SECURITIES AND EXCHANGE COMMISSION

Washington, DC 20549

 

FORM 10-K

  

x ANNUAL REPORT PURSUANT TO SECTION 13 OR 15(d) OF THE SECURITIES EXCHANGE ACT OF 1934

  

For the fiscal year ended December 31, 2014

OR

o TRANSITION REPORT PURSUANT TO SECTION 13 OR 15(d) OF THE SECURITIES EXCHANGE ACT OF 1934

 

For the transition period from ______________ to ______________

  

Commission file number 000-53035

  

SOLAR WIND ENERGY TOWER INC.

(Exact name of registrant as specified in its charter)

 

Nevada 82-6008752
(State or Other Jurisdiction of Incorporation or Organization)  (I.R.S. Employer Identification No.)
   
1997 Annapolis Exchange Parkway, Annapolis, MD 21401
(Address of Principal Executive Offices) (Zip Code)

 

(410) 972-4713

(Registrant’s Telephone Number, Including Area Code)

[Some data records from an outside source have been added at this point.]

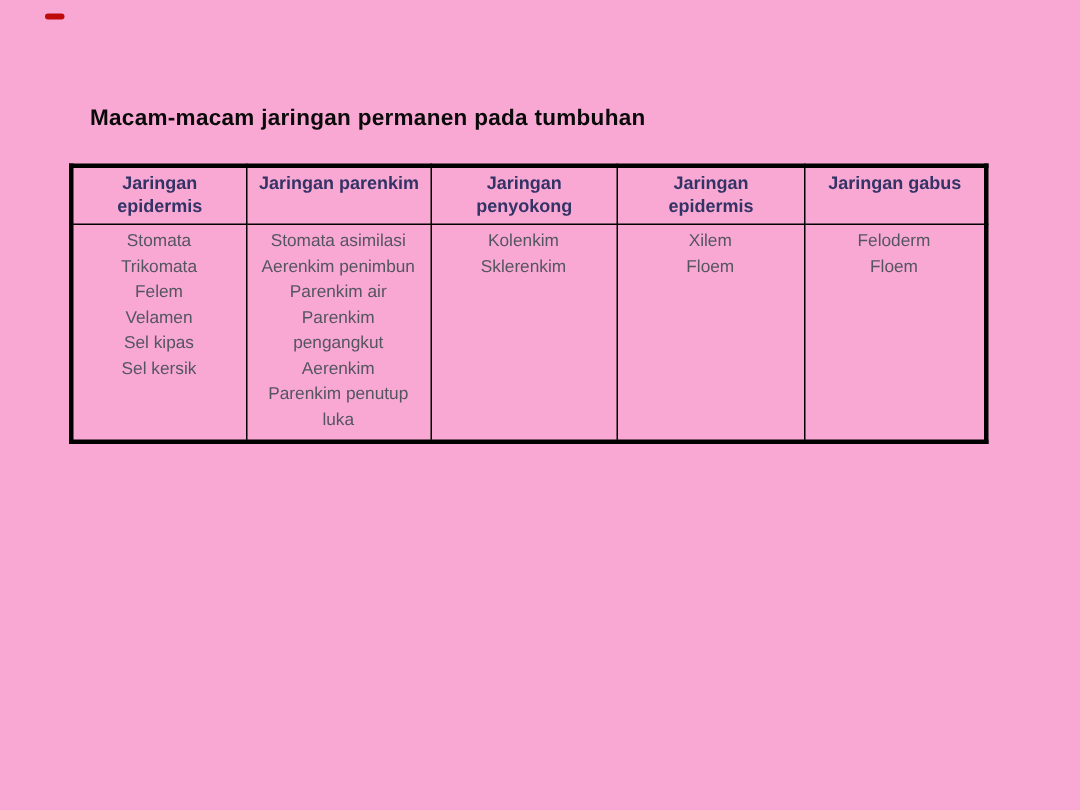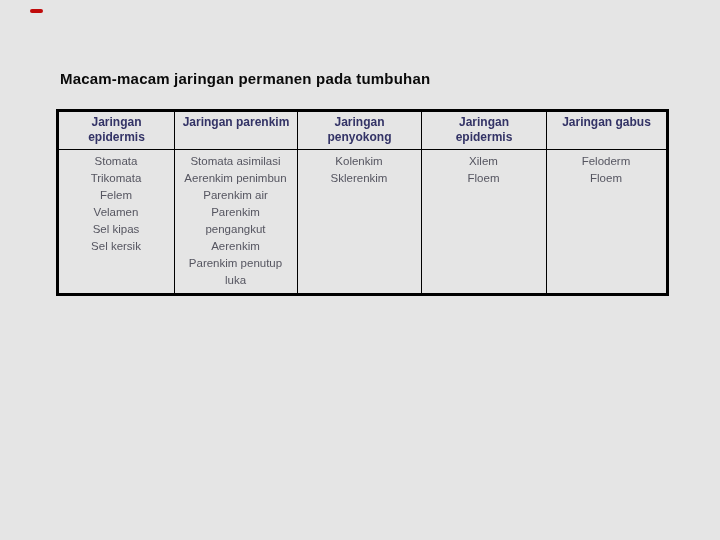--- a/index.html
+++ b/index.html
@@ -5,41 +5,41 @@
   html, body { margin: 0; padding: 0; }
   body {
     width: 720px; height: 540px;
     background: #ffffff;
     font-family: "Liberation Sans", sans-serif;
     overflow: hidden;
   }
   .slide {
     position: relative;
     width: 720px; height: 540px;
-    background: #e5e5e5;
+    background: #f9a8d4;
   }
   .red-mark {
     position: absolute;
     left: 30px; top: 9px;
     width: 13px; height: 4px;
     background: #c00b0b;
     border-radius: 2px;
   }
   .slide-title {
     position: absolute;
     left: 60px; top: 70px;
     font-size: 15px;
     font-weight: bold;
     color: #0a0a0a;
     letter-spacing: 0.2px;
     white-space: nowrap;
   }
   table.tissue-table {
     position: absolute;
-    left: 56px; top: 109px;
+    left: 46px; top: 109px;
     width: 610px;
     border-collapse: collapse;
     table-layout: fixed;
     border: 3px solid #000000;
   }
   .tissue-table th, .tissue-table td {
     border: 1.5px solid #000000;
     box-sizing: border-box;
     overflow: hidden;
   }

Securities registered pursuant to Section 12(b) of the Act:  None

Securities registered pursuant to Section 12(g) of the Act:

 

Title of each class Name of each exchange on which registered
Common Stock, $0.0001 par value Over the Counter Bulletin Board

 

Indicate by check mark if the registrant is a well-known seasoned issuer, as defined in Rule 405 of the Securities Act. o Yes  x No

 

Indicate by check mark if the registrant is not required to file reports pursuant to Section 13 or Section 15(b) of the Act. o Yes  x No

 

Indicate by check mark whether the registrant (1) has filed all reports required to be filed by Section 13 or 15(d) of the Securities and Exchange Act of 1934 during the preceding 12 months (or for such shorter period that the registrant was required to file such reports), and (2) has been subject to such filing requirements for the past 90 days. x Yes  o No

 

Indicate by check mark whether the registrant has submitted electronically and posted on its corporate website, if any, every Interactive Data File required to be submitted and posted pursuant to Rule 405 of Regulation S-T during the preceding 12 months (or for such shorter period that the registrant was required to submit and post such files). x Yes  o No

 

Check if disclosure of delinquent filers pursuant to Item 405 of Regulation S-K is not contained in this form, and no disclosure will be contained, to the best of registrant’s knowledge, in definitive proxy or information statements incorporated by reference in Part III of this Form 10-K or any amendment to this Form 10-K. x

 

Indicate by check mark whether the registrant is a large accelerated filer, an accelerated filer, a non-accelerated filer or a smaller reporting company.  See the definitions of “large accelerated filer,” “accelerated filer” and “smaller reporting company” in Rule 12b-2 of the Exchange Act. 

   

Large accelerated filer o   Accelerated filer o
     
Non-accelerated filer o   Smaller reporting company x
(Do not check if a smaller reporting company)    

 

Indicate by check mark whether the registrant is a shell company (as defined in Rule 12b-2 of the Exchange Act) o Yes  x No

 

The aggregate market value of the voting Common Stock held by non-affiliates (based upon the closing sale price of $0.0305 per share on the (Over the Counter Bulletin Board) of the registrant as of June 30, 2014: $11,428,322.

 

Number of issued and outstanding shares of the registrant’s par value $0.0001 common stock as of March 27, 2015: 730,031,134

 

 
 

 

EXPLANATORY NOTE

The purpose of this Amendment No. 1 to the Company’s Annual Report on Form 10-K for the year ended December 31, 2014, filed with the Securities and Exchange Commission on March 31, 2015 (the “Form 10-K”), is solely to furnish Exhibit 101 to the Form 10-K in accordance with Rule 405 of Regulation S-T.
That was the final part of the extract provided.